ただし、利用にあたっては次の点に留意が必要だ。回収は家庭向けが対象で、法人の持ち込みは受け付けていない。膨張や破損がひどい電池を自治体が回収しない場合があるため、状態によっては受け入れられない可能性がある点にも注意が必要だ(本文では一部自治体が膨張・破損した電池を受け入れない例があると指摘している)。

項目内容
回収事業者斎藤英次商店(松戸営業所)
所在地和名ケ谷954の7(松戸営業所)
受け入れ時間月〜土曜 午前9時〜午後4時(午後1〜2時除く)
対象家庭用のリチウムイオン電池、ニッカド、ニッケル水素電池(モバイルバッテリーは分解せずに可)
注意点法人は不可。状態により受け入れできない場合あり

住民への具体的な助言

松戸市民にとっての実務的なポイントは以下の通りだ。

  • 不要なモバイルバッテリーや携帯電話用電池はむやみに家庭ごみに出さない。回収拠点へ持参するか、市の分別指示に従う。
  • 持ち込む際は充電状態や外観を確認し、膨張や破損がある場合は持ち込み前に事業者に確認する。
  • 法人や大量の持ち込みを考えている場合は、本件では受け付けていないため、別途市や事業者の案内に従う。
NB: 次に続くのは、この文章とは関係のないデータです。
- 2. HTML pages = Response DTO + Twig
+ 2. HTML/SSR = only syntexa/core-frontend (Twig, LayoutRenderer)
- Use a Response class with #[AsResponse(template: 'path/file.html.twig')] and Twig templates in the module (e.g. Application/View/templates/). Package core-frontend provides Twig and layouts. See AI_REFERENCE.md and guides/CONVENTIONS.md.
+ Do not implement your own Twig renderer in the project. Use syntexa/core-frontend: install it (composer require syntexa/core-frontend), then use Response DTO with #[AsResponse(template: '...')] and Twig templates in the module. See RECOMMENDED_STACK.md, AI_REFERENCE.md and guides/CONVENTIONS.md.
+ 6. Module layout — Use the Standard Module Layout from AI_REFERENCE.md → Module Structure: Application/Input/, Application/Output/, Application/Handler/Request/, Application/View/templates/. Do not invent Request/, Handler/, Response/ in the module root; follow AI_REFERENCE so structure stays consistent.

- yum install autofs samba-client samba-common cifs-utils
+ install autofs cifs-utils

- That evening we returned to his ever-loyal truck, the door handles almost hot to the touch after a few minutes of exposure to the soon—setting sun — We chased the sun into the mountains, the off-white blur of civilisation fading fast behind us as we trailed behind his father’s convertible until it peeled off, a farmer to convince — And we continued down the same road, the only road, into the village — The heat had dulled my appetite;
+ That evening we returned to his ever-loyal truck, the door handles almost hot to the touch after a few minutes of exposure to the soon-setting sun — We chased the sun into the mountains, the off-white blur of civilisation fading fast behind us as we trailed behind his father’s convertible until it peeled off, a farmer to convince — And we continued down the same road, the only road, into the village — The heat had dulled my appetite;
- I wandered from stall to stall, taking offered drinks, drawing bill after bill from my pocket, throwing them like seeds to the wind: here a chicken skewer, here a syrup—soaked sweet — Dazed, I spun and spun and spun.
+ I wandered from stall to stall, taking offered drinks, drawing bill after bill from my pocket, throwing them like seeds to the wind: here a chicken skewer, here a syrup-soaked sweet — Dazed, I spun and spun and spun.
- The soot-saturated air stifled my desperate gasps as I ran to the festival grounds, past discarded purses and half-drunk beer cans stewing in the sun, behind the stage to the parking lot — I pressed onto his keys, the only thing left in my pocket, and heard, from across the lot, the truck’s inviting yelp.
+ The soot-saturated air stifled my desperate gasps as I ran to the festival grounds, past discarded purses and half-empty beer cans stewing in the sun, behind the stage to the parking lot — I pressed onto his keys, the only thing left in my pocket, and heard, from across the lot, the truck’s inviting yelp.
今回の取り組みは、地域の安全確保と廃棄物処理の現場負担軽減につながる実践的な一歩だ。今後、受け入れ拠点の拡大や市内での周知が進めば、松戸のごみ処理現場の安全性向上に寄与すると期待される。詳細な回収方法や最新の受け入れ状況は、斎藤英次商店のホームページで確認できるとしている。